PROBLEM TO WORK ON:
Return every line in the entries below where the word "size" shows up.

****************************************

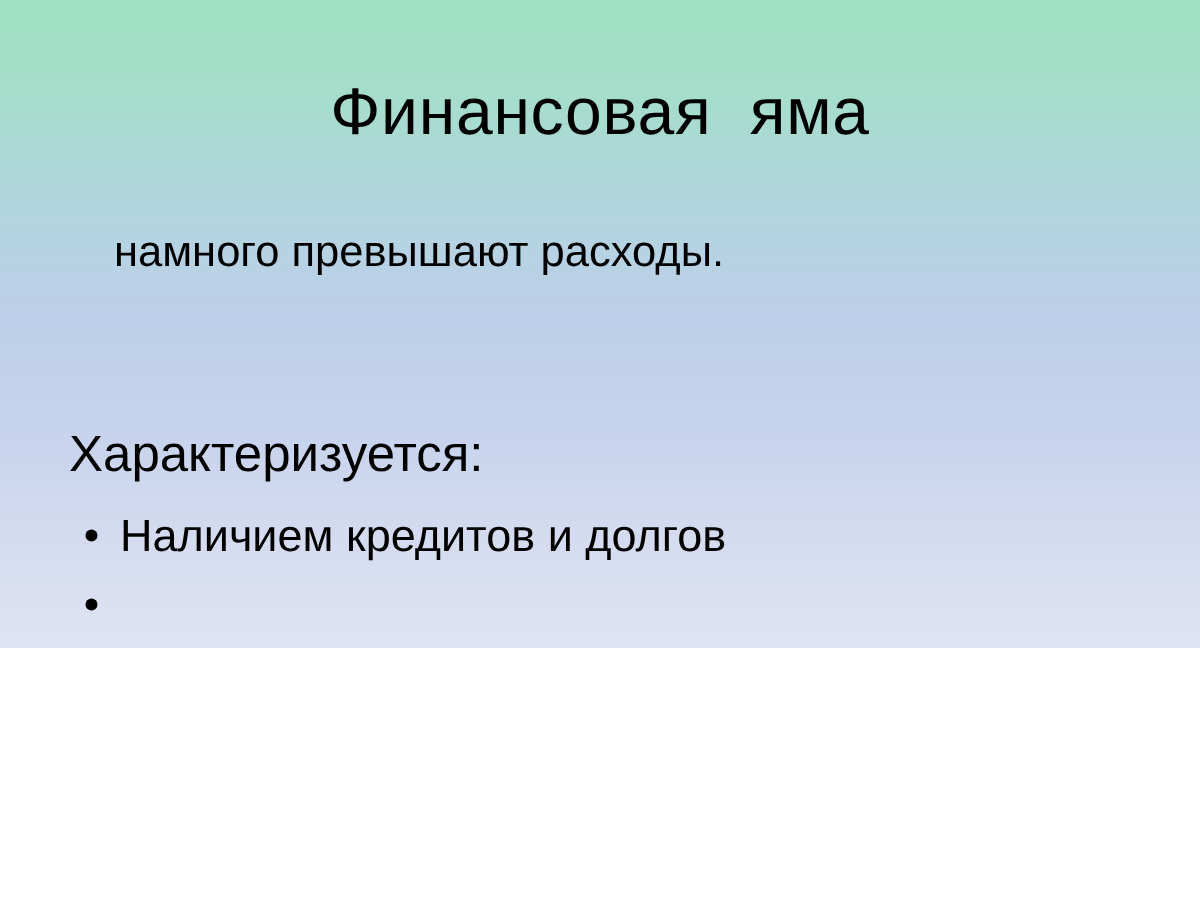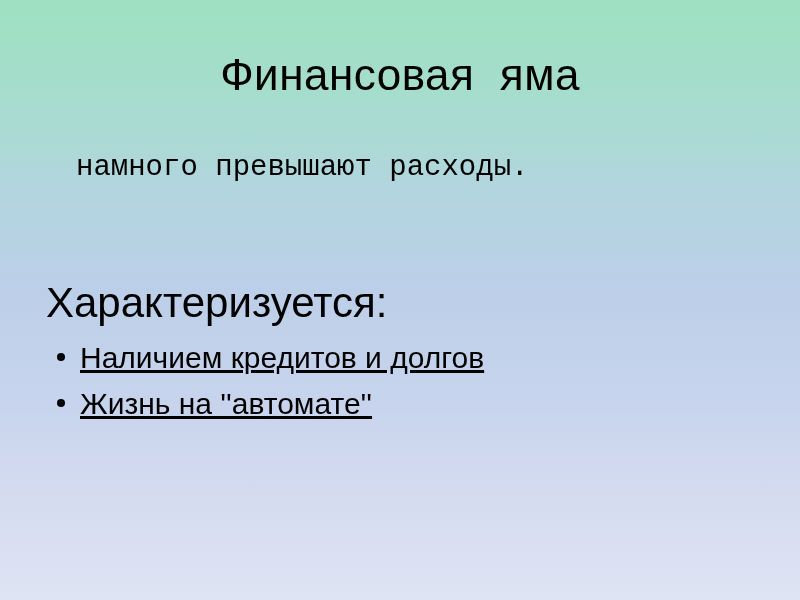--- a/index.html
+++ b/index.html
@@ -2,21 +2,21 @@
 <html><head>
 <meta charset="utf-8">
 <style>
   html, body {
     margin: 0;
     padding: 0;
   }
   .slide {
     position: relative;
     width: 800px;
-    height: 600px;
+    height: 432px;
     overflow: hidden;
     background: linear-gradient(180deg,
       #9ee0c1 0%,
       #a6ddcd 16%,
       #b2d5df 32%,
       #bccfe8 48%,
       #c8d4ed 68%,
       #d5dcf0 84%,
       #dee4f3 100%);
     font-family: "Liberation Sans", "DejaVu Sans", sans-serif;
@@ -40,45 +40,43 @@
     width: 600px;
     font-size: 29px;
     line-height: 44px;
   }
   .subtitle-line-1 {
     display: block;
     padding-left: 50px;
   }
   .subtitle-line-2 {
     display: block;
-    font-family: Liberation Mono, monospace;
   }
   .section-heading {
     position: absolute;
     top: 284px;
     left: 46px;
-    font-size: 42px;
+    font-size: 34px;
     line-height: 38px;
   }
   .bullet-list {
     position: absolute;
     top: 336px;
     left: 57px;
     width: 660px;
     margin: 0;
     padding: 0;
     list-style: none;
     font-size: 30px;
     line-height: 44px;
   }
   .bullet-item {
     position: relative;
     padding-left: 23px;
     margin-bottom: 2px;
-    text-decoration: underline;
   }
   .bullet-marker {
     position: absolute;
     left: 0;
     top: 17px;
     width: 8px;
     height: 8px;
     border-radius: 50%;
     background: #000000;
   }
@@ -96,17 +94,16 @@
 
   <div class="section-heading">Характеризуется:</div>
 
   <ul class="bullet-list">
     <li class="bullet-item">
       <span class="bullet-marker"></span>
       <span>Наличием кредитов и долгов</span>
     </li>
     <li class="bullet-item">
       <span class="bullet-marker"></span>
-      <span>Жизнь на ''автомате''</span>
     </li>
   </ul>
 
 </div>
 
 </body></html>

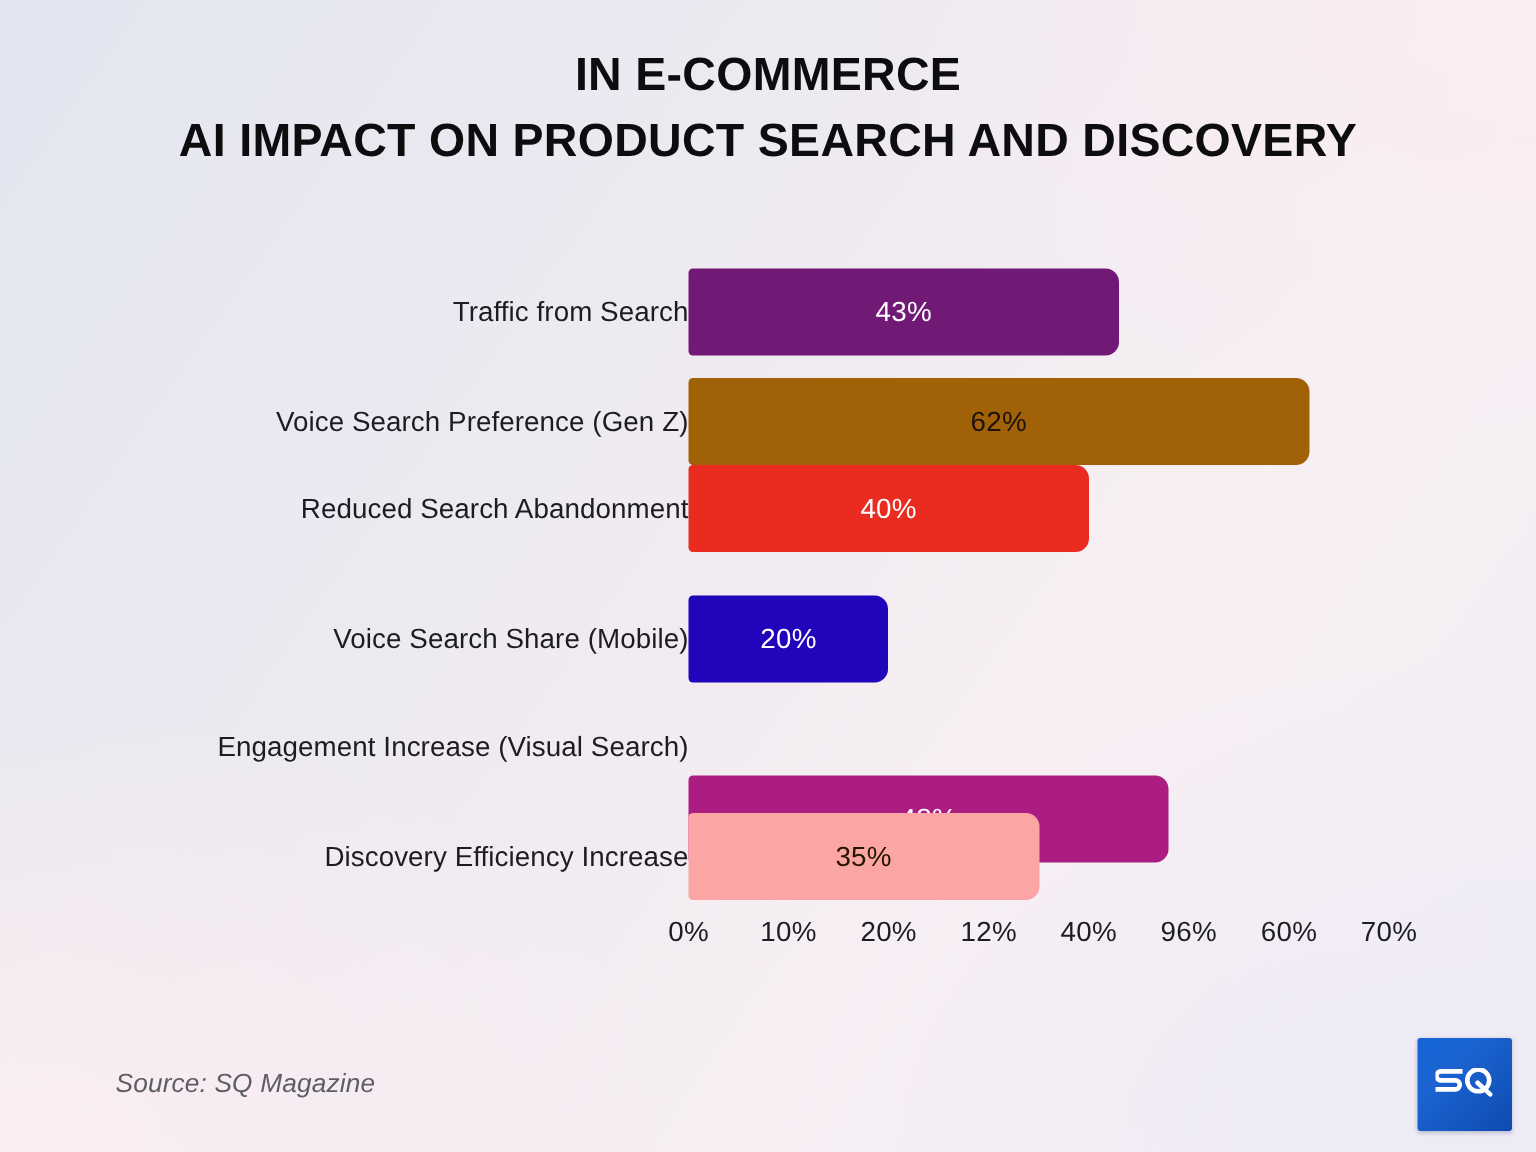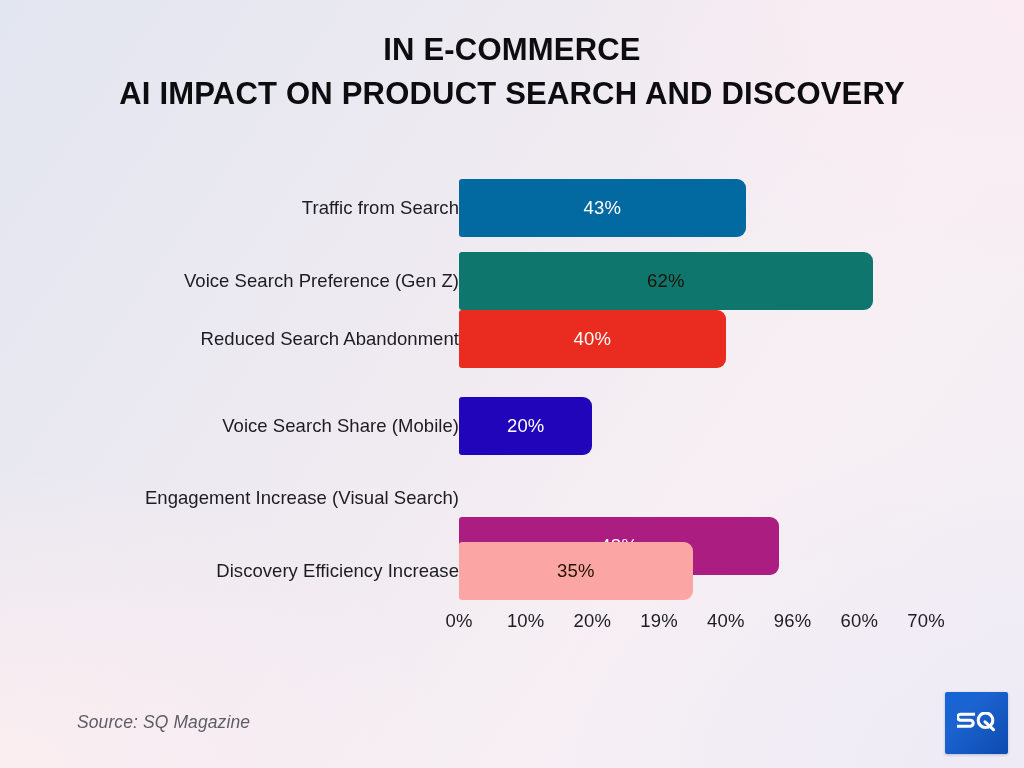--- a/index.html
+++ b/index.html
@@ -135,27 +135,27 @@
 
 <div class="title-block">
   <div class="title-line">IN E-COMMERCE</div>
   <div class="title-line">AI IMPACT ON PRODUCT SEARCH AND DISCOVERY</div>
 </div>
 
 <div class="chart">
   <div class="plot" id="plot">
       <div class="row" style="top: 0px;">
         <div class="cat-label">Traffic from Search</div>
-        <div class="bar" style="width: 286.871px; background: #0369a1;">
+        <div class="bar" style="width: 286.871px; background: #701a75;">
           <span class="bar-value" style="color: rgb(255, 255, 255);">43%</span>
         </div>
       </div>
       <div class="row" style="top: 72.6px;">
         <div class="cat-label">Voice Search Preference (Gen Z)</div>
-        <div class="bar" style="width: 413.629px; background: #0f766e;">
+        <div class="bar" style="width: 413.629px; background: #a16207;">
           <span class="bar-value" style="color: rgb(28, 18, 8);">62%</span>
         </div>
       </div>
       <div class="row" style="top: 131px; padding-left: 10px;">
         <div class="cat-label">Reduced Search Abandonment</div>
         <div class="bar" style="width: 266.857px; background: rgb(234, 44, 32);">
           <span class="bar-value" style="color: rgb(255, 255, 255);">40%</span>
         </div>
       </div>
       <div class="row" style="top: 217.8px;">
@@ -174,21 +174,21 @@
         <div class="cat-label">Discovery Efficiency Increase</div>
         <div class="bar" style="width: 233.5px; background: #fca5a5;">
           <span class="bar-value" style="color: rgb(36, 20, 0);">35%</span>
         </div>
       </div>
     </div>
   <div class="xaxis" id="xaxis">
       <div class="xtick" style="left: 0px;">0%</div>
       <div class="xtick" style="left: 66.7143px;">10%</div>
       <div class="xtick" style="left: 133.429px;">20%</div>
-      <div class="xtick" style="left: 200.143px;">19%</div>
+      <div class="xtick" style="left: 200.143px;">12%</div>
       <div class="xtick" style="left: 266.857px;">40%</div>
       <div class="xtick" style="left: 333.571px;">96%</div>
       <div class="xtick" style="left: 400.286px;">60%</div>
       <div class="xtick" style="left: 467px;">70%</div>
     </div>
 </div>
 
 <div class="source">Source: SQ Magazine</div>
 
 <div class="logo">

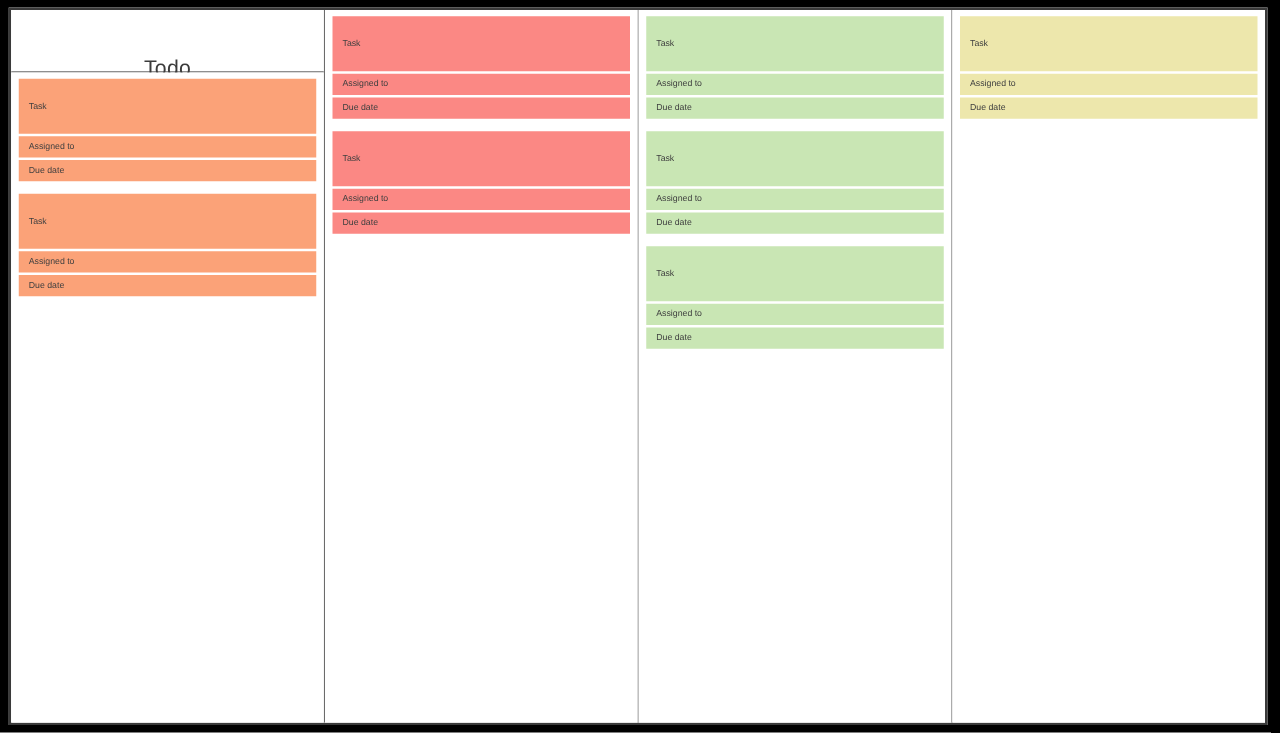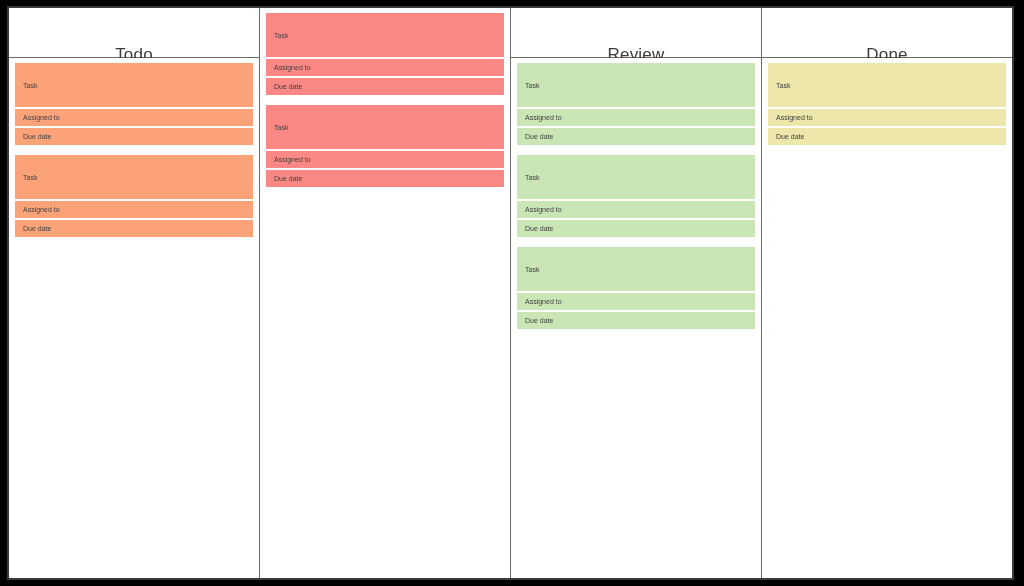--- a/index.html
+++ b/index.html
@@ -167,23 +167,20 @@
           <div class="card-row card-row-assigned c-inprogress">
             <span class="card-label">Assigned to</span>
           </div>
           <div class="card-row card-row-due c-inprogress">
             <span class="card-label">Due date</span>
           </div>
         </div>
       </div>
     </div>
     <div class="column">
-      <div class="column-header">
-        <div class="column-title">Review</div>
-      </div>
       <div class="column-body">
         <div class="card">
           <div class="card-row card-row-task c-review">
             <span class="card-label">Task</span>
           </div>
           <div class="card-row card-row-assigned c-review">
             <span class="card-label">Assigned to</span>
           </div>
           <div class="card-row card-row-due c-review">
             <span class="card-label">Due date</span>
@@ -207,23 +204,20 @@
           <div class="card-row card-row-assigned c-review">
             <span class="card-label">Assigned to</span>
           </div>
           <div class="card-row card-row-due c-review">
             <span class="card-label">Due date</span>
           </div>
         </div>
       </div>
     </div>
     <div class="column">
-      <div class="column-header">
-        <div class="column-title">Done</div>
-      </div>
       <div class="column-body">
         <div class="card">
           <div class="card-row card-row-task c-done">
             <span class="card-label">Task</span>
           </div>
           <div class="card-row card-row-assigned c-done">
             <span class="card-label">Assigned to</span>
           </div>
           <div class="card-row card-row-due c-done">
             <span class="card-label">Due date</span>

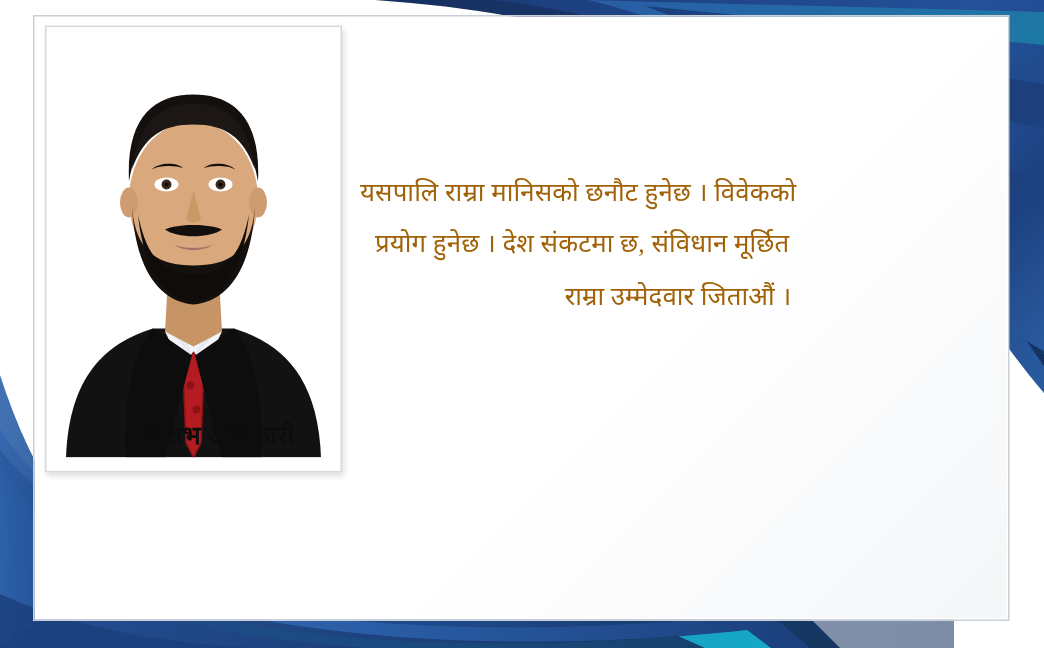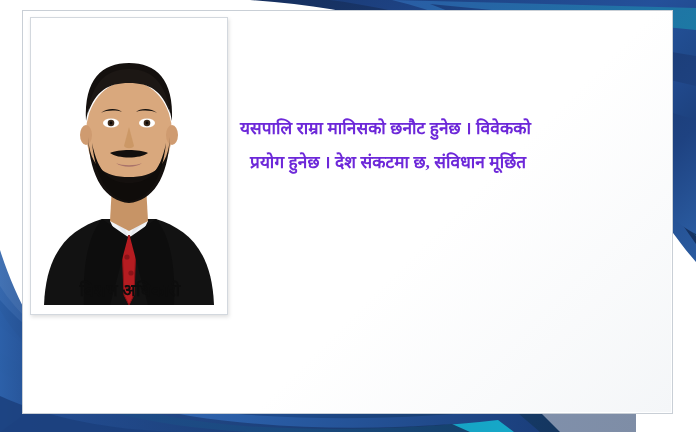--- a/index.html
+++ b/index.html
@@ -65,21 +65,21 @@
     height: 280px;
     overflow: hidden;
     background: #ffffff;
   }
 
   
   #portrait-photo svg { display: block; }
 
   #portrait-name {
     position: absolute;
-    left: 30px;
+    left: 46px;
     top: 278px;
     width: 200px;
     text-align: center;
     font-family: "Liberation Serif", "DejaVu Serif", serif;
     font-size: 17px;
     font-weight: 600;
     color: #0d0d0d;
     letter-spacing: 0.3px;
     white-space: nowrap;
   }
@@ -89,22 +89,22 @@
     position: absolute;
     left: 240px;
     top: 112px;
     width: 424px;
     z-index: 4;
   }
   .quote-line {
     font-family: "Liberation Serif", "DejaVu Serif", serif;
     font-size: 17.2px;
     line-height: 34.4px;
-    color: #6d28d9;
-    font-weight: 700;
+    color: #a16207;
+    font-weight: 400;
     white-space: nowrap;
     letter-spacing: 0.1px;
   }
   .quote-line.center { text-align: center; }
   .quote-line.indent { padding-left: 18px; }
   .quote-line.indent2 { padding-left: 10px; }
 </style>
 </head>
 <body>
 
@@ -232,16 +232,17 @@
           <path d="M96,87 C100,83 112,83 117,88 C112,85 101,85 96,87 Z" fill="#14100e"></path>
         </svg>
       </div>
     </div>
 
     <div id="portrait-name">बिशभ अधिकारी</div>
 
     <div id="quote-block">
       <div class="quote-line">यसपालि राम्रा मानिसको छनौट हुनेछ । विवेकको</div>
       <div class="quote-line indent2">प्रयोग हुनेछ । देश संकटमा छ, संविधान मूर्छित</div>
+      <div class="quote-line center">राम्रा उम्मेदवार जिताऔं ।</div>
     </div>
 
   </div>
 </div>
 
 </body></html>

****************************************

TASK ANSWER:
     font-size: 29px;
-    font-size: 42px;
+    font-size: 34px;
     font-size: 30px;
     font-size: 17px;
     font-size: 17.2px;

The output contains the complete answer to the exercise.